When it comes to the daiquiri, he’s equally adamant: “People have a terrible view of [it] because of slushies and New Orleans. When made right, it’s boozy as all hell, super tart and very dry. Ernest Hemingway sat in Cuba pounding them back, and he was diabetic, so that’s how you know it wasn’t too sweet.”

Over the past six years, Boyd has made it both his job and his passion to have opinions about alcohol. Pretty much all his travels these days involve sampling gins, rums and mezcals. The best of them become inspiration for his cocktail mixers, which are ethically and sustainably sourced and, maybe most importantly, easy to use at home. For that, Boyd perhaps has a selfish reason, all too familiar to anyone with gastronomic know-how: “When I went to friends’ houses or had my own dinner parties, I would see how time-consuming it was to make [a cocktail]. I spent two dinner parties where [that’s] all I did all night.”

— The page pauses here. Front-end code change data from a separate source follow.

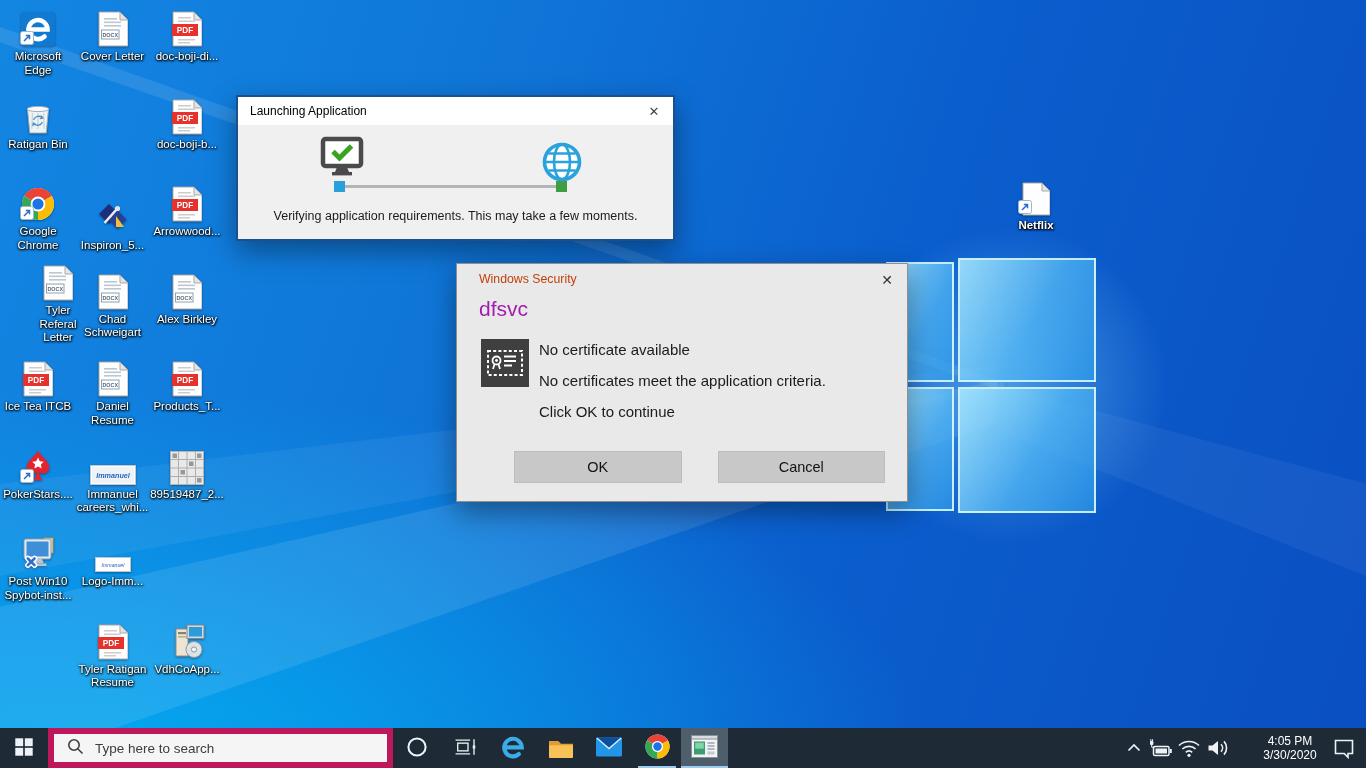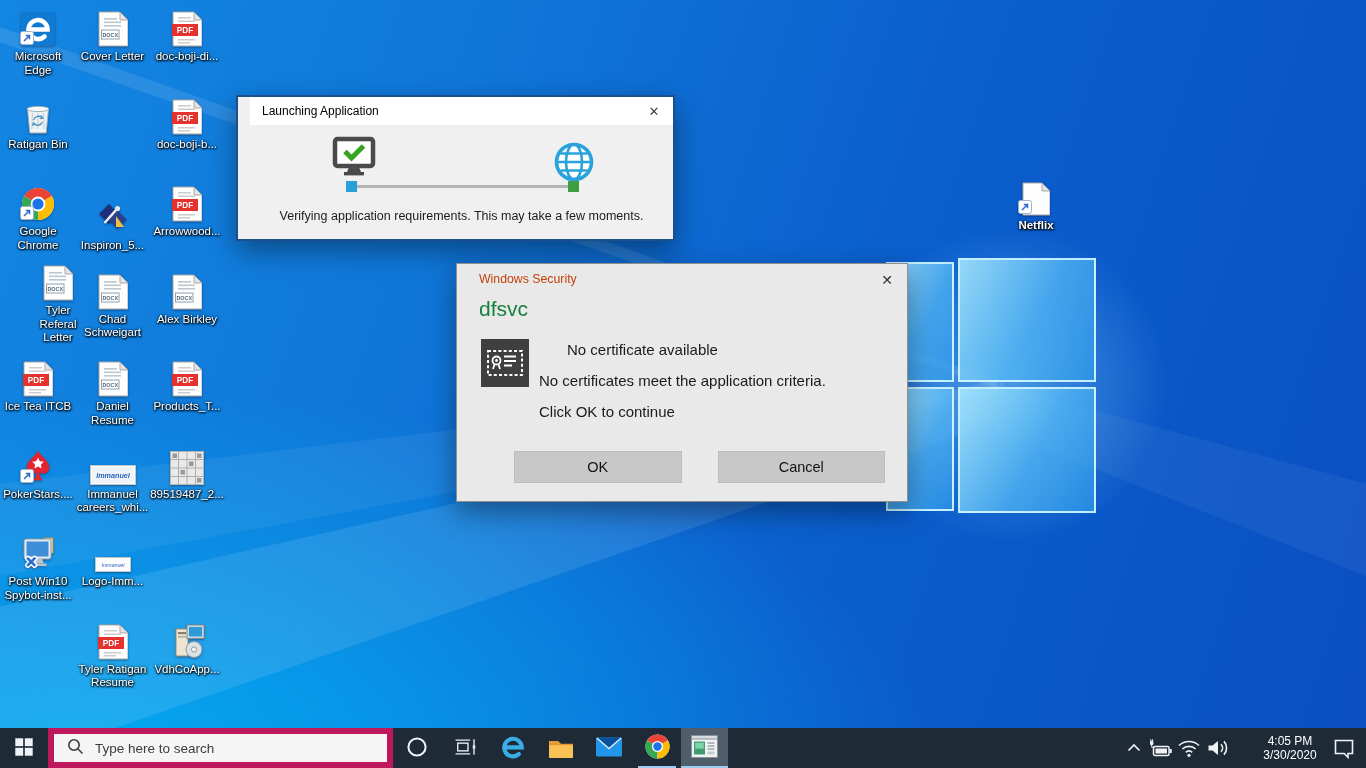"Launching Application" #launching { padding-left: 12px -> none }
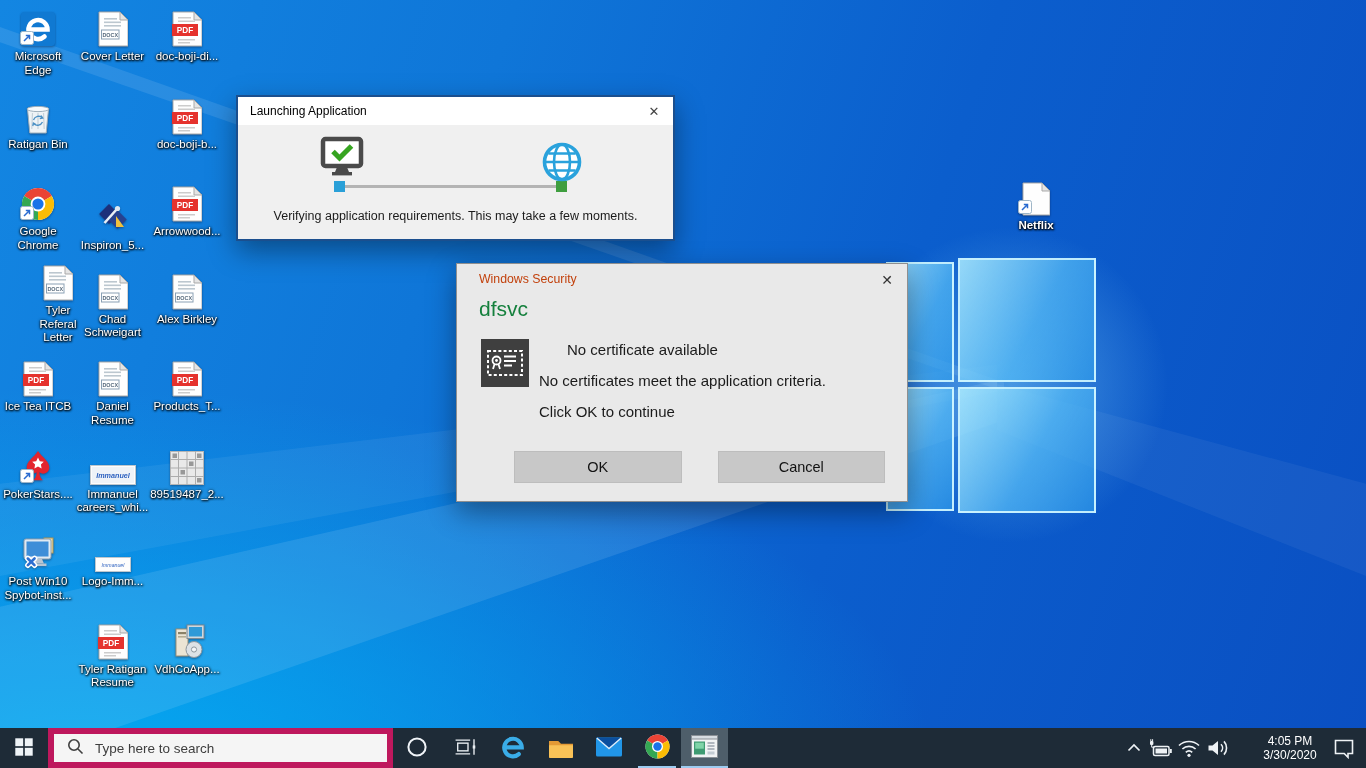"dfsvc" .ws-app { color: #15803d -> #a21caf }
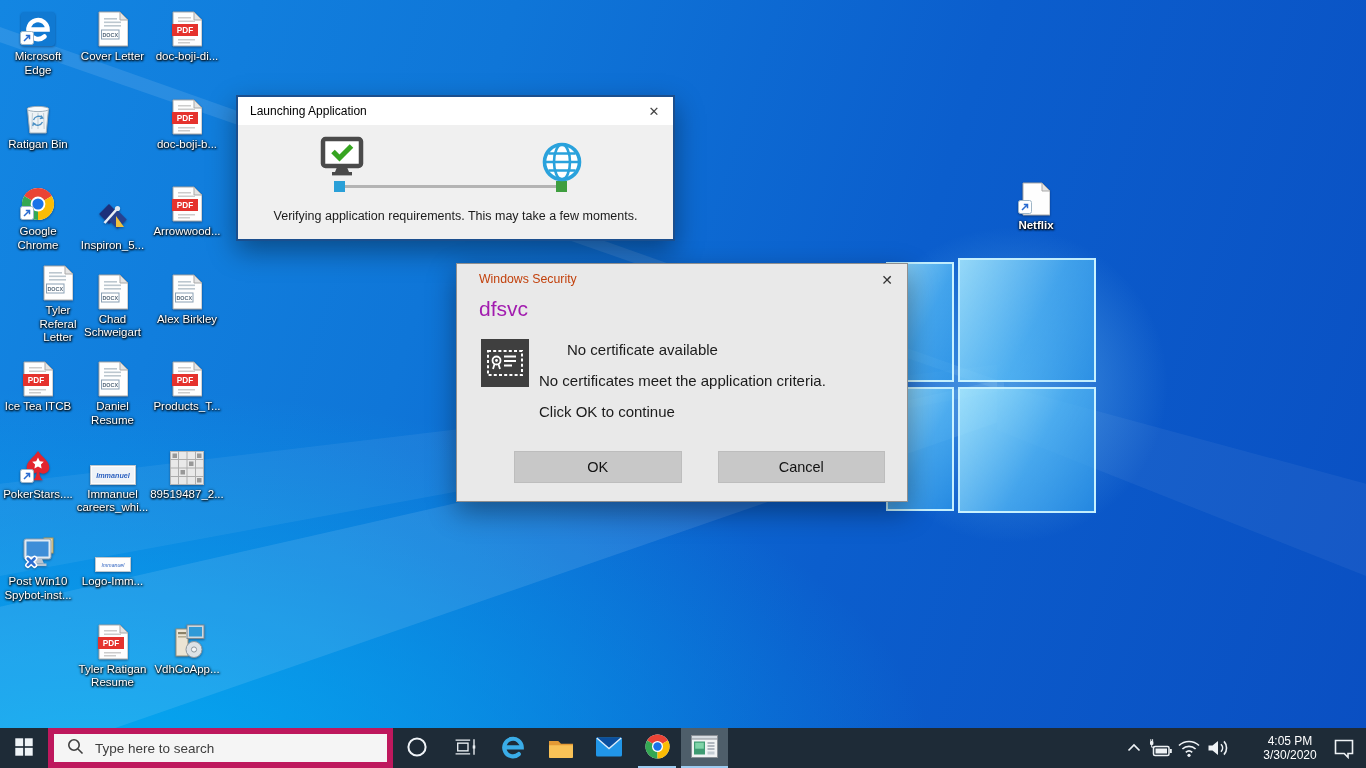"No certificate available" .ws-l1 { margin-left: 28px -> none }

He knew there had to be a better way. And unsurprisingly, the solution came to him on his travels: first to Egypt, then to India. 

As a consultant for Pepsi in Cairo in 2012, shortly after the first uprising that led to the Arab Spring, Boyd was growing restless. He couldn’t reconcile himself to the fact that he was essentially selling soda to people fighting for their country’s independence. “This is so disconnected from what I really care about,” he remembers thinking. “I’m going to quit, come home and start my own food business.” 

A consummate tea drinker, he made a stopover in Darjeeling to visit the organic, biodynamic tea farm that supplies Honest Tea with its raw materials. He was struck by the way the farm integrated itself with the surrounding jungle, cultivating a kind of symbiosis that strongly influenced the tea’s taste and character. “The value of ‘organic’ and ‘biodynamic’ is easy to understand abstractly, but when you feel it and see it and taste it… that had a real effect on me.” 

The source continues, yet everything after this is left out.